**Data in this exercise:**
:::::

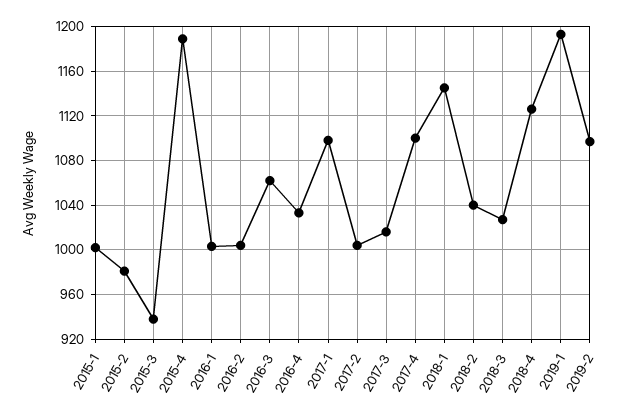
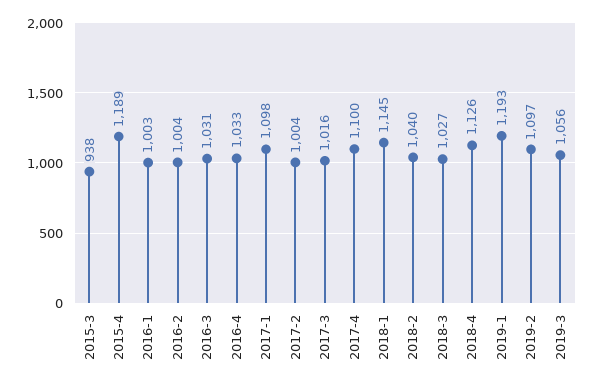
2015-1: 1000 -> none
2015-2: 980 -> none
2016-3: 1060 -> 1031
2019-3: none -> 1056

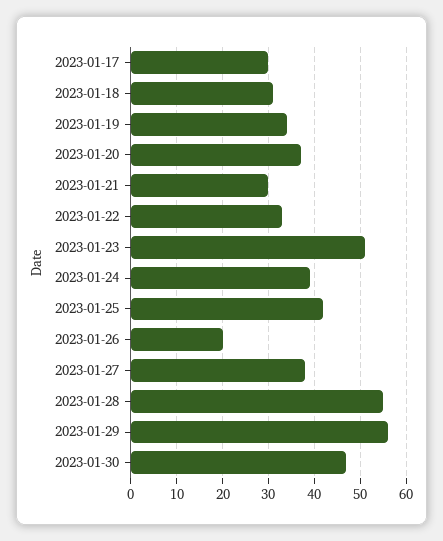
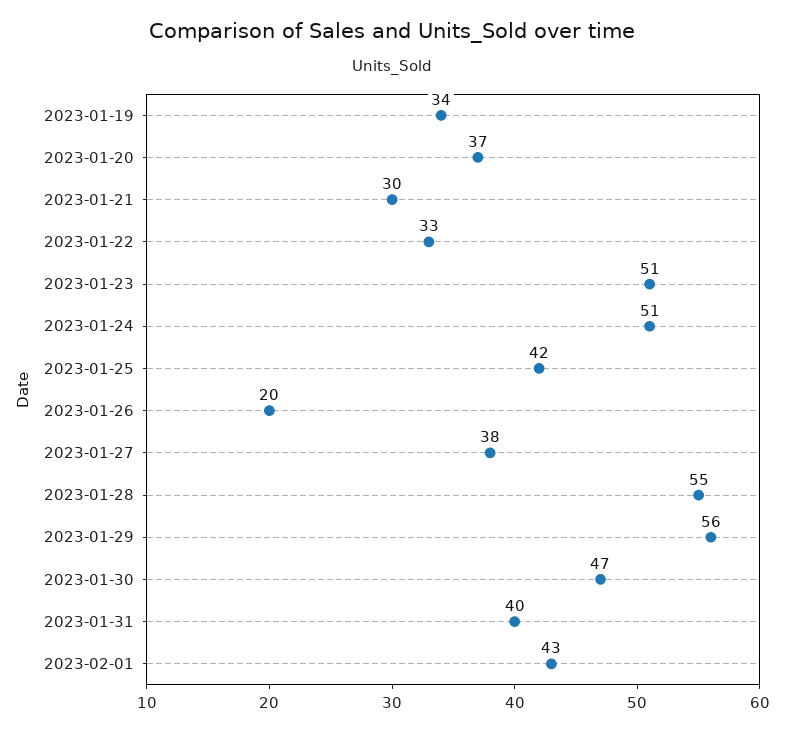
2023-01-17: 30 -> none
2023-01-18: 30 -> none
2023-01-24: 40 -> 51
2023-01-31: none -> 40
2023-02-01: none -> 43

:::::

**Task details:** Your response should contain each line of the listing in which the word "none" occurs.

**Solution to this task:**
2015-1: 1000 -> none
2015-2: 980 -> none
2019-3: none -> 1056
2023-01-17: 30 -> none
2023-01-18: 30 -> none
2023-01-31: none -> 40
2023-02-01: none -> 43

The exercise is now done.